- **What you should do**: Each line in the records below, from the one that contains "[40,81,288,95] [40,101,215,115] //" to the one that contains "[685,316,814,330] labX.examples.nu ->", should be reproduced exactly, the first and last included.
Material to process section start
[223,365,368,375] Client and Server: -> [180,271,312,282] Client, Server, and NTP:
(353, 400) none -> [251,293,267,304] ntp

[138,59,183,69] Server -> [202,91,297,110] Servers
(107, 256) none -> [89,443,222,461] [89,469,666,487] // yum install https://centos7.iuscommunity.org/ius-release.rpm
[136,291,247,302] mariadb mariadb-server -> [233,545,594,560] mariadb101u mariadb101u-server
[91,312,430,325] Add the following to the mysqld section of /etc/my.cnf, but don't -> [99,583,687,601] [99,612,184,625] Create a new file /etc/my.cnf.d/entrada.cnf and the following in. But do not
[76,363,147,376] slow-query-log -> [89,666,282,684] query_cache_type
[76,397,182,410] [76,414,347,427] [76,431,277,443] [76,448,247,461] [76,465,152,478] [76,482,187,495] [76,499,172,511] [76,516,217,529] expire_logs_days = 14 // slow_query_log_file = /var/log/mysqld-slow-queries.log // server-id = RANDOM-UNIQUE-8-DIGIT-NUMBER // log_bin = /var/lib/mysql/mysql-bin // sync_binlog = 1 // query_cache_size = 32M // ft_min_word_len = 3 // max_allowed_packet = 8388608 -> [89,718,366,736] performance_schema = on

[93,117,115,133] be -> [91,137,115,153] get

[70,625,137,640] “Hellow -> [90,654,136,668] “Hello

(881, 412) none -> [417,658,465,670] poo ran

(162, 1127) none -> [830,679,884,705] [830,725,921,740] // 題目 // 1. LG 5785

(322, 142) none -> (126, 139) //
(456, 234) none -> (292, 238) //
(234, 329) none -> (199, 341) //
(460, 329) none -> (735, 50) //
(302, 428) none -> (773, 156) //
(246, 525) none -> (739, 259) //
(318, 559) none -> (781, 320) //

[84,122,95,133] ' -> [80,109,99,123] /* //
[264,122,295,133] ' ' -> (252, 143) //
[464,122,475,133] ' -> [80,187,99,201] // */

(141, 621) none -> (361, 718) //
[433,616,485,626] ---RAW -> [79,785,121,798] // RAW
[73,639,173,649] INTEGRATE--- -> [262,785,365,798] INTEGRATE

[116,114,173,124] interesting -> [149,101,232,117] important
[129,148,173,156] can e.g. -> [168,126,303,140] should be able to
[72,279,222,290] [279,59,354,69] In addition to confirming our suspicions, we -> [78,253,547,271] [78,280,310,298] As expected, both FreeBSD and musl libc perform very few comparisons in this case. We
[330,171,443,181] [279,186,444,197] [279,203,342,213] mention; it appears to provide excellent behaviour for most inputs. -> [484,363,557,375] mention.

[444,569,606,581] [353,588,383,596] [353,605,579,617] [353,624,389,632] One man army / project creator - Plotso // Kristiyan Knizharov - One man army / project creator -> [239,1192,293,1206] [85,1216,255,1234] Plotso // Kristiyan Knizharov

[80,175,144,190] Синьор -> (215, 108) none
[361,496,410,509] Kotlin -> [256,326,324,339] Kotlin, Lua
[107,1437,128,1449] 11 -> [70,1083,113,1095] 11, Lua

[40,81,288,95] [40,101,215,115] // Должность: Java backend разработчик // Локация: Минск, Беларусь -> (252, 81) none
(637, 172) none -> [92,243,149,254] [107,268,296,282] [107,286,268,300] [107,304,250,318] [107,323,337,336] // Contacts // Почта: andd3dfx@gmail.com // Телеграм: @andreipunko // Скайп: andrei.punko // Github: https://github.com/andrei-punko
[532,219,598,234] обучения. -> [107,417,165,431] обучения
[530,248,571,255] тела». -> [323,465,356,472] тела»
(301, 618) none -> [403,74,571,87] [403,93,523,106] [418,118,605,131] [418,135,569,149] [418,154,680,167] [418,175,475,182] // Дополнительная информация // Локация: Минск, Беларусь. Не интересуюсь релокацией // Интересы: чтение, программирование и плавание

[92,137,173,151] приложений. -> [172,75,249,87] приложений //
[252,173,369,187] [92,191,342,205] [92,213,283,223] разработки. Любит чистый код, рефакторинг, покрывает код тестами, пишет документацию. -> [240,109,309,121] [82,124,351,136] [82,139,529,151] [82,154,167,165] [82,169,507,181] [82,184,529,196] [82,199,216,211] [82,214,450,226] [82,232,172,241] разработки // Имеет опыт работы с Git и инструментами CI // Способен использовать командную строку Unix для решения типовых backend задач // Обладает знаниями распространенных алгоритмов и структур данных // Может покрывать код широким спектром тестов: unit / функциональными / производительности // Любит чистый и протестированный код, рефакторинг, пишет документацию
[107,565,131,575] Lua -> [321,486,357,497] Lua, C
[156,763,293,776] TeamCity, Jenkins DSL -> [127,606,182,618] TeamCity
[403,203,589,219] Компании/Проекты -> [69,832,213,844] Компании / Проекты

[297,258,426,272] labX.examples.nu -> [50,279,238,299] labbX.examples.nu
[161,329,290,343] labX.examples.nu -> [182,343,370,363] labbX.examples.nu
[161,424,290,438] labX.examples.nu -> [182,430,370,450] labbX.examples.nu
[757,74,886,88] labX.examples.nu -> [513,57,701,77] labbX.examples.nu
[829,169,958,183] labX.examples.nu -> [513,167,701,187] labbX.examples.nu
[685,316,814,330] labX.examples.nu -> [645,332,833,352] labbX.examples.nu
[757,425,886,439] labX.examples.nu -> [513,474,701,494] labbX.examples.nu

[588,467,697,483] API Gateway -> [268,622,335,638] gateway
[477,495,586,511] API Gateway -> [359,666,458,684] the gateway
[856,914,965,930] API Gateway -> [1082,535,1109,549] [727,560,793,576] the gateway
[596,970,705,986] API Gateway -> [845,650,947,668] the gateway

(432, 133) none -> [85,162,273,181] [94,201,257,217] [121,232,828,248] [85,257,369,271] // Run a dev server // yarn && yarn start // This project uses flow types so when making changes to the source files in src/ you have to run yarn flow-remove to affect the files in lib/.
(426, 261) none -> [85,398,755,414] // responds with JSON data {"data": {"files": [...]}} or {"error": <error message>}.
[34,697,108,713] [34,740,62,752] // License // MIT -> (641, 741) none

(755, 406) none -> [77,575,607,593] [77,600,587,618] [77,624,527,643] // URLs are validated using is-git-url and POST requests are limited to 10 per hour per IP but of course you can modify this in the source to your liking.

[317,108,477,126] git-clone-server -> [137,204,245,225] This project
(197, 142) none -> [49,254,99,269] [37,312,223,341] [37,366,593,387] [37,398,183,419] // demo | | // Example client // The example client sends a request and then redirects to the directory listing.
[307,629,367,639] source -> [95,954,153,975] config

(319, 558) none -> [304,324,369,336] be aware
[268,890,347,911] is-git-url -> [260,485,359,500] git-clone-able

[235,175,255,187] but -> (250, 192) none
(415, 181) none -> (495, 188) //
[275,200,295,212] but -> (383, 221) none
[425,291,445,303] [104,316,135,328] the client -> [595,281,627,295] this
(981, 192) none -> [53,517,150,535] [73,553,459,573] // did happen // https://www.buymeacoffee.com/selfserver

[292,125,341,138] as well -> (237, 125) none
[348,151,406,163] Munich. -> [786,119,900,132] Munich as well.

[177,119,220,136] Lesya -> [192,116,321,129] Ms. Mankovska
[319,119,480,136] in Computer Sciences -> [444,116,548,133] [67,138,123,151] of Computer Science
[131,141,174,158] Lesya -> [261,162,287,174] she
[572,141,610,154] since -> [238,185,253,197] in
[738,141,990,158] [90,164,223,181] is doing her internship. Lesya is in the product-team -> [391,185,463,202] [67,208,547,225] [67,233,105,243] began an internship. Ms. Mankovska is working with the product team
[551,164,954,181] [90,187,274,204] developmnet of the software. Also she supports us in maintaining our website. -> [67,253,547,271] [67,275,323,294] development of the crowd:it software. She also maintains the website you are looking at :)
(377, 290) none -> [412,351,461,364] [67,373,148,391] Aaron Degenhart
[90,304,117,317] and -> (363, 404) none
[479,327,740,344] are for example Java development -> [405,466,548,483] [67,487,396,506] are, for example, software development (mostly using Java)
Material to process section end
- **Task answer**:
[40,81,288,95] [40,101,215,115] // Должность: Java backend разработчик // Локация: Минск, Беларусь -> (252, 81) none
(637, 172) none -> [92,243,149,254] [107,268,296,282] [107,286,268,300] [107,304,250,318] [107,323,337,336] // Contacts // Почта: andd3dfx@gmail.com // Телеграм: @andreipunko // Скайп: andrei.punko // Github: https://github.com/andrei-punko
[532,219,598,234] обучения. -> [107,417,165,431] обучения
[530,248,571,255] тела». -> [323,465,356,472] тела»
(301, 618) none -> [403,74,571,87] [403,93,523,106] [418,118,605,131] [418,135,569,149] [418,154,680,167] [418,175,475,182] // Дополнительная информация // Локация: Минск, Беларусь. Не интересуюсь релокацией // Интересы: чтение, программирование и плавание

[92,137,173,151] приложений. -> [172,75,249,87] приложений //
[252,173,369,187] [92,191,342,205] [92,213,283,223] разработки. Любит чистый код, рефакторинг, покрывает код тестами, пишет документацию. -> [240,109,309,121] [82,124,351,136] [82,139,529,151] [82,154,167,165] [82,169,507,181] [82,184,529,196] [82,199,216,211] [82,214,450,226] [82,232,172,241] разработки // Имеет опыт работы с Git и инструментами CI // Способен использовать командную строку Unix для решения типовых backend задач // Обладает знаниями распространенных алгоритмов и структур данных // Может покрывать код широким спектром тестов: unit / функциональными / производительности // Любит чистый и протестированный код, рефакторинг, пишет документацию
[107,565,131,575] Lua -> [321,486,357,497] Lua, C
[156,763,293,776] TeamCity, Jenkins DSL -> [127,606,182,618] TeamCity
[403,203,589,219] Компании/Проекты -> [69,832,213,844] Компании / Проекты

[297,258,426,272] labX.examples.nu -> [50,279,238,299] labbX.examples.nu
[161,329,290,343] labX.examples.nu -> [182,343,370,363] labbX.examples.nu
[161,424,290,438] labX.examples.nu -> [182,430,370,450] labbX.examples.nu
[757,74,886,88] labX.examples.nu -> [513,57,701,77] labbX.examples.nu
[829,169,958,183] labX.examples.nu -> [513,167,701,187] labbX.examples.nu
[685,316,814,330] labX.examples.nu -> [645,332,833,352] labbX.examples.nu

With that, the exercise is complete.